La question de l'application de la directive relative aux emballages aux étiquettes directement apposées sur les fruits et légumes, et de leur éventuelle qualification en tant qu'emballage, soulève une difficulté sérieuse. Le Conseil d'État a donc décidé de la renvoyer à la Cour de justice de l'Union européenne et de surseoir à statuer.
Dans cette affaire, lancée par l’association interprofessionnelle des fruits et légumes (Interfel), le débat se résume au fait de savoir si les étiquettes apposées sur les fruits et légumes entrent dans le champ d’application de la directive 94/62 relative aux emballages et déchets d’emballages.
L’Interfel a saisi le Conseil d’État contre le refus du Premier ministre d’abroger le III de l’article 1er du décret du 28 décembre 2020, qui institue une contravention de 3e classe en cas de manquement à l’interdiction d’apposer des étiquettes non compostables sur les fruits et légumes à compter du 1er janvier 2022.
Cette interdiction est issue de l’article 80 de la loi du 10 février 2020 relative à la lutte contre le gaspillage et à l’économie circulaire (Agec). Par une décision du 16 juin 2023, rendue à la suite du renvoi intervenu dans le même litige, le Conseil constitutionnel avait déclaré ces dispositions législatives conformes à la Constitution
Les étiquettes apposées sur des fruits ou légumes sont-elles des emballages ?
L’Interfel a invoqué la méconnaissance des objectifs de la directive 94/62 relative aux emballages. La définition donnée à l’article 3 de la directive repose sur un critère fonctionnel : est regardé comme un emballage tout produit constitué de matériaux de toute nature, destiné à contenir et à protéger des marchandises, à permettre leur manutention et leur acheminement du producteur au consommateur ou à l’utilisateur, et à assurer leur présentation. Or, les étiquettes apposées directement sur des fruits ou légumes ne remplissent aucune de ces fonctions et ne répondent pas aux trois critères qui complètent la définition. Ces étiquettes pourraient ne pas constituer des emballages, au sens de cette directive.
Cependant, l’annexe I de la directive qualifie explicitement d’emballage, à titre d’illustration du critère énoncé par le iii) de l’article 3 de la directive, les étiquettes accrochées directement ou fixées à un produit.

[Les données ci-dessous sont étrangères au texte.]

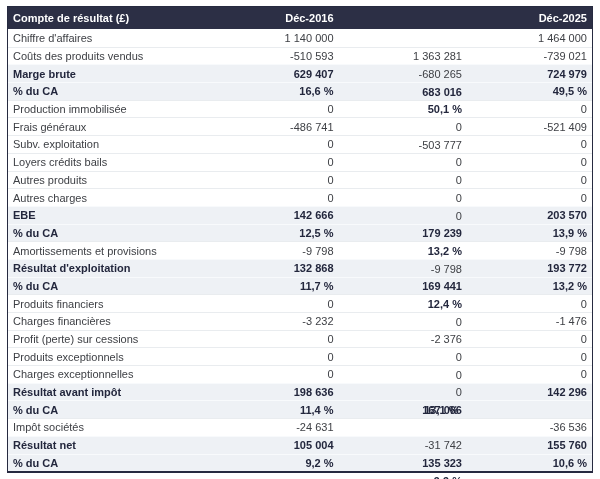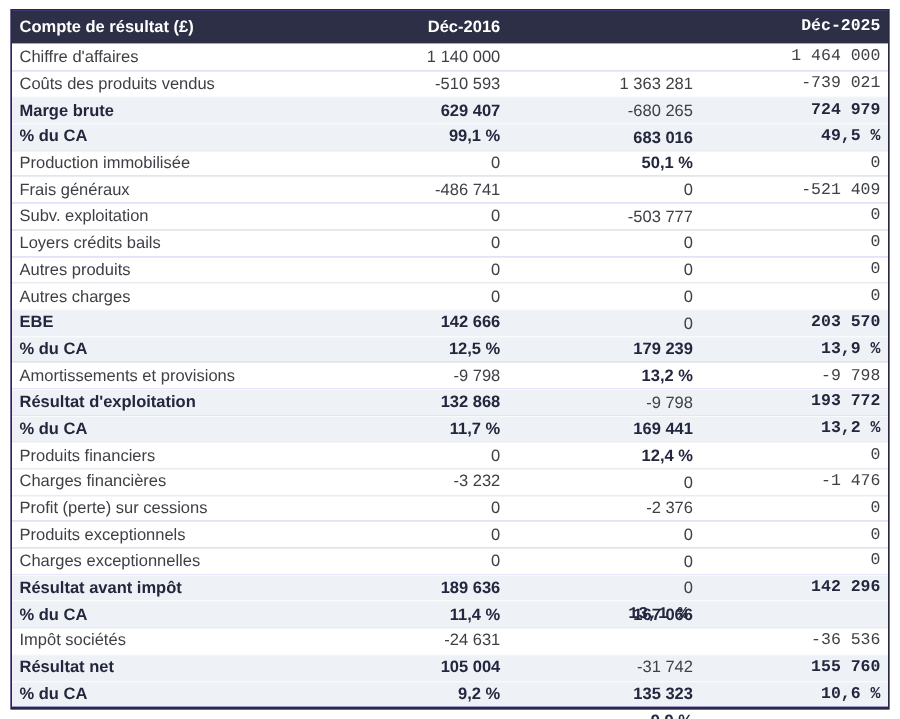"Déc-2025" .c4 { font-family: Liberation Mono, monospace -> none }
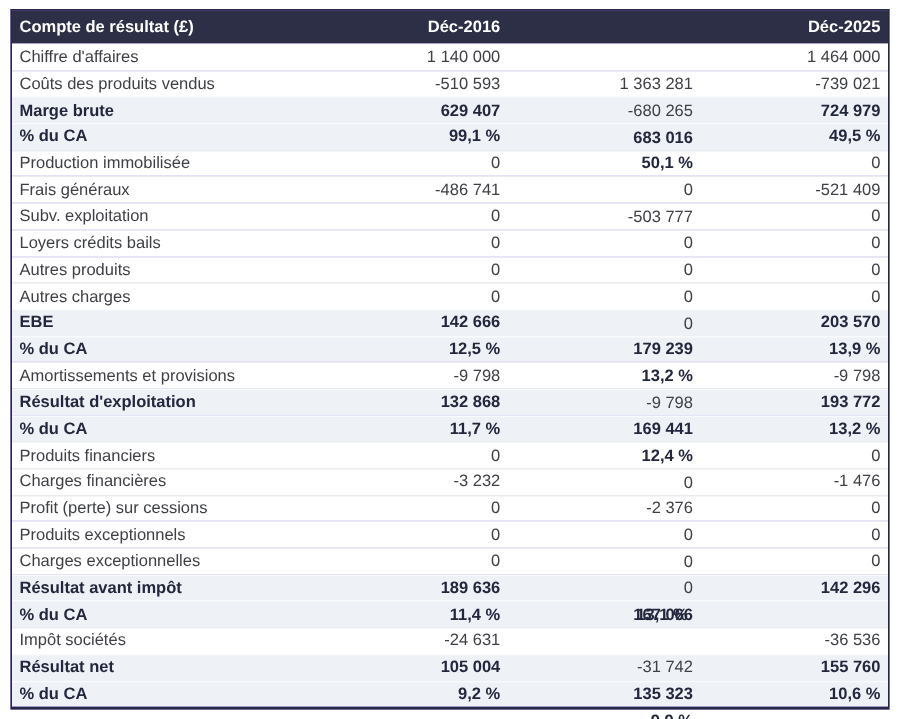"99,1 %" div.c2 { text: 99,1 -> 16,6 }
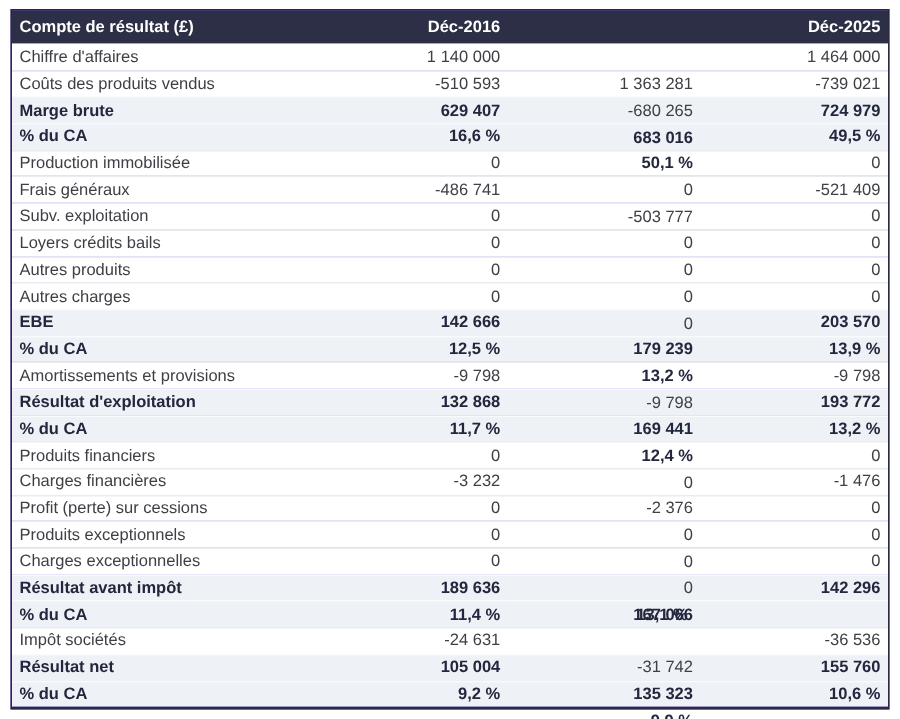"189 636" div.c2 { text: 189 636 -> 198 636 }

Le Conseil d’État se pose ainsi la question de savoir s’il résulte de l’annexe I de la directive que toute étiquette accrochée directement ou fixée à un produit constitue nécessairement un emballage au sens de cette directive, ou s’il convient d’apprécier cette qualification au regard de la définition et des trois critères posés par son article 3, auquel cas de telles étiquettes ne constituent un emballage que si elles sont destinées à contenir et à protéger des marchandises données, à permettre leur manutention et leur acheminement du producteur au consommateur ou à l’utilisateur, et à assurer leur présentation, à moins qu’elles ne fassent partie intégrante d’un produit et que tous les éléments ne soient destinés à être consommés ou éliminés ensemble.
La CJUE devra trancher
Cette question est déterminante pour la solution du litige que doit trancher le Conseil d’État et elle présente une difficulté sérieuse. Le Conseil d’État a donc saisi la Cour de justice de l’Union européenne (CJUE) de la question suivante « Les étiquettes directement apposées sur les fruits et légumes constituent-elles, en toute hypothèse, des emballages au sens de l’article 3 de la directive 94/62 du Parlement européen et du Conseil relative aux emballages et déchets et de l’annexe I à cette directive ? » et, dans l’attente de sa réponse, a sursis à statuer sur la requête de l’association interprofessionnelle des fruits et légumes frais.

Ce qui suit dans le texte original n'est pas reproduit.